How can straight men look at men’s bodies in a way that is not gay but is gay? One solution is offered in David Cronenberg’s current “Eastern Promises” in which the hypermanly milieu of Russian mafia in London becomes a site for the covert but comfortable inspection of Viggo Mortensen in his pants and without his pants.
In one scene the muscular actor, his body marked by criminal tattoos that denote, like badges, his affiliations and achievements, is seated, in his underpants, before a crescent of very tough men who are assessing him for induction to their inner circles of badness. The tough men, none of whom you would want to quiz on his sexuality unless you were passing by in a speeding car, study Vig dispassionately yet approvingly. They like what they see but they are seeing as specialists, not gay men. They do, however, create a licence for looking at Vig. The logic seems to be ‘Well, if these fucking hard cases can look at him in his pants then no one is going to criticise us for doing the same.’ The violence of the mafia men insulates the straight male viewer from the destabilising effect of his own sexualised gaze.

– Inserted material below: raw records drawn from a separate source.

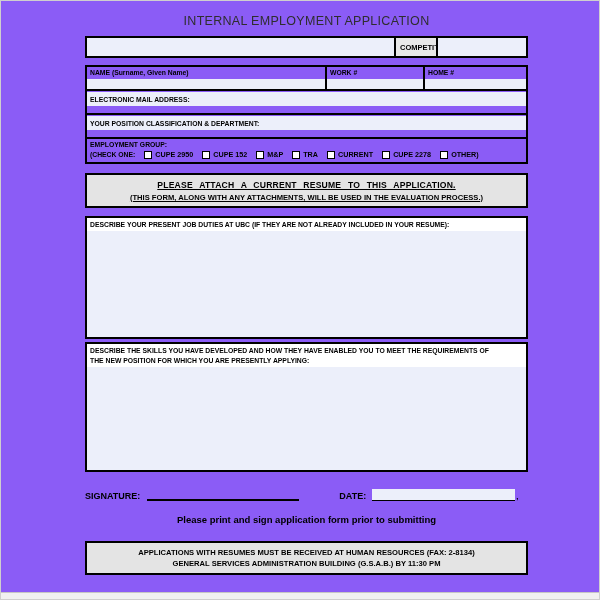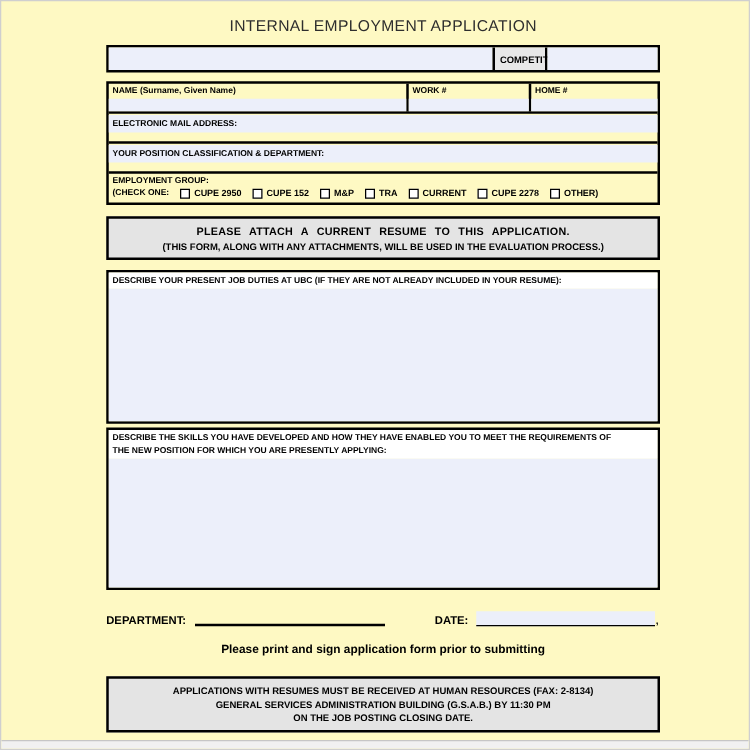--- a/index.html
+++ b/index.html
@@ -7,7 +7,7 @@
   body { font-family:"Liberation Sans", sans-serif; }
 
   .screen {
-    width:600px; height:600px; background:#fef9c3; position:relative;
+    width:600px; height:600px; background:#8b5cf6; position:relative;
     border:1px solid #cfcfcf; overflow:hidden;
   }
   .content { width:443px; margin-left:84px; }

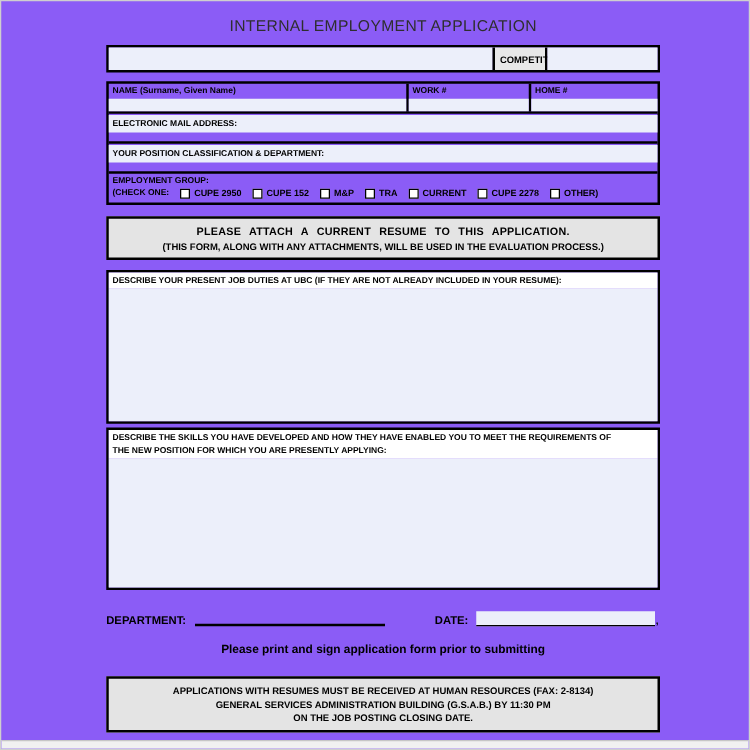--- a/index.html
+++ b/index.html
@@ -56,7 +56,7 @@
     border:2px solid #000; background:var(--notice-fill,#e4e4e4);
     text-align:center; font-weight:bold; color:#000;
   }
-  .notice1 { margin-top:9px; padding:5px 2px 4px; }
+  .notice1 { margin-top:9px; padding:5px 2px 4px;text-decoration:underline; }
   .notice1 .n1a { font-size:8.6px; word-spacing:4px; letter-spacing:.2px; }
   .notice1 .n1b { font-size:7.6px; margin-top:3px; }
 

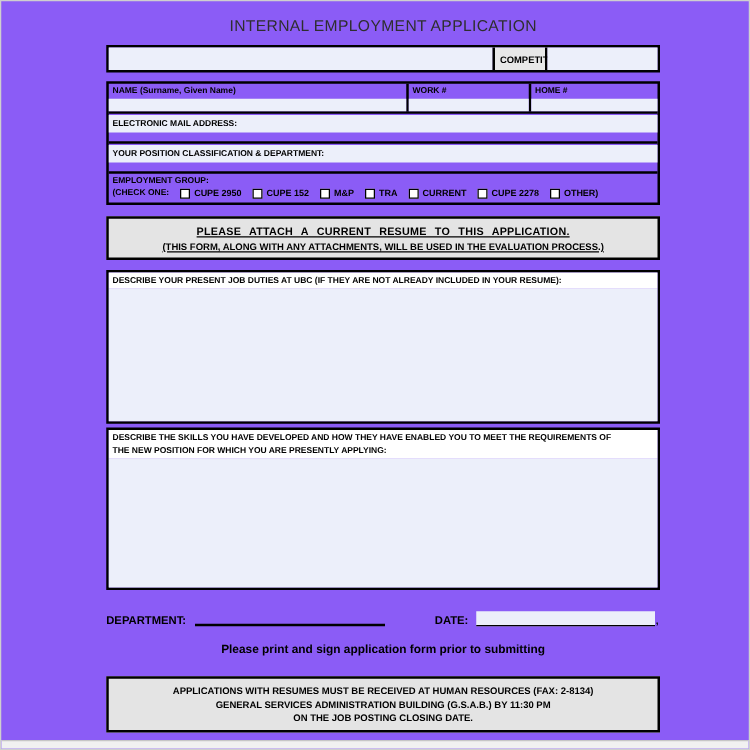--- a/index.html
+++ b/index.html
@@ -180,7 +180,7 @@
     </div>
 
     <div class="sig-row">
-      <span>DEPARTMENT:</span>
+      <span>SIGNATURE:</span>
       <span class="sig-line"></span>
       <span class="date-label">DATE:</span>
       <span class="date-line"></span>

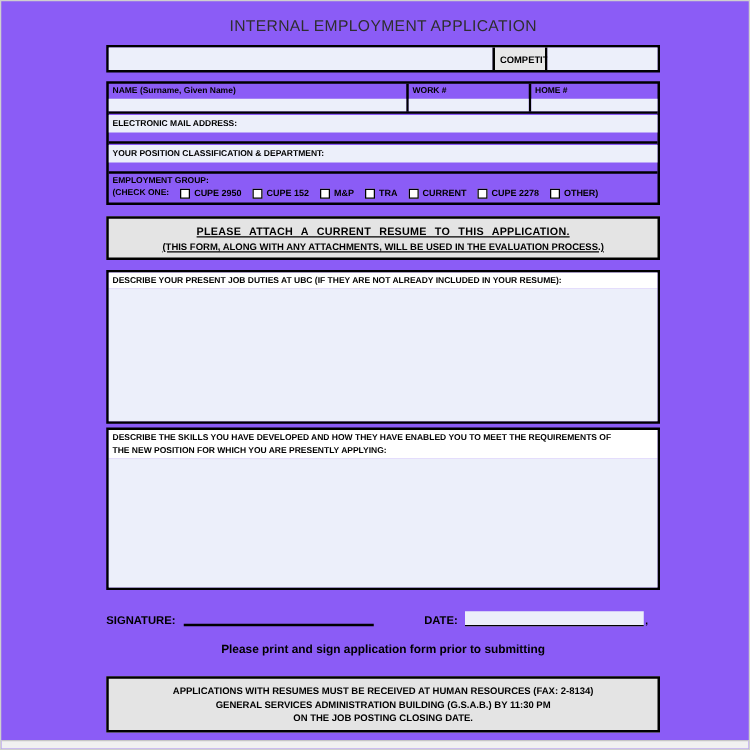--- a/index.html
+++ b/index.html
@@ -192,7 +192,6 @@
     <div class="notice notice2">
       <div>APPLICATIONS WITH RESUMES MUST BE RECEIVED AT HUMAN RESOURCES  (FAX: 2-8134)</div>
       <div>GENERAL SERVICES ADMINISTRATION BUILDING (G.S.A.B.) BY 11:30 PM</div>
-      <div>ON THE JOB POSTING CLOSING DATE.</div>
     </div>
 
   </div>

In another scene, the pants are off and the violence is extreme. Viggo is attacked in the Turkish baths by two besuited Chechen lunks who pound the shit out of his naked body. He fights back, blow for blow, and his body is seen from a variety of angles, some of which involve full-on cock or arse shots. Finally Vig wrests a curved bladed knife from one of his attackers and drives it deep into his eye, thereby rather abruptly tranquillising him.
And we get to look. And it’s okay because: it’s so violent that a sexual dimension is unthinkable (but it isn’t really); Viggo consistently resists the forcible assault; Viggo punishes his assaulters severely; Viggo’s character Nikolai is, in the baths scene, thought by the Chechens to be another character, the mafia boss’s son Kirill. Given that Kirill is thought to be (and may be) gay by the rival hoods, the mistaken identity element works to reinforce the non-homosexuality of Nikolai. Similarly, our knowing that the Chechens are homophobic helps to innoculate them against being seen as opportunistic pervs.
The muffling, obscuring, redirecting or diverting of the potential for homosexualisation of the male viewer’s viewing is hardly a novel operation in the movies. One of the reasons it obtrudes in ‘Eastern Promises’ is that, while the film is pleasingly tense and gripping (and violent), it’s very hard to say what it’s actually about. It appears to have no subtext that the director might have wished to promote – there are no social issues of any substance aired, no moral messages are delivered. This sounds like a description of that contentious quantity ‘pure entertainment’. If this is the case then the purity functions to mask what some would regard as an impure invitation.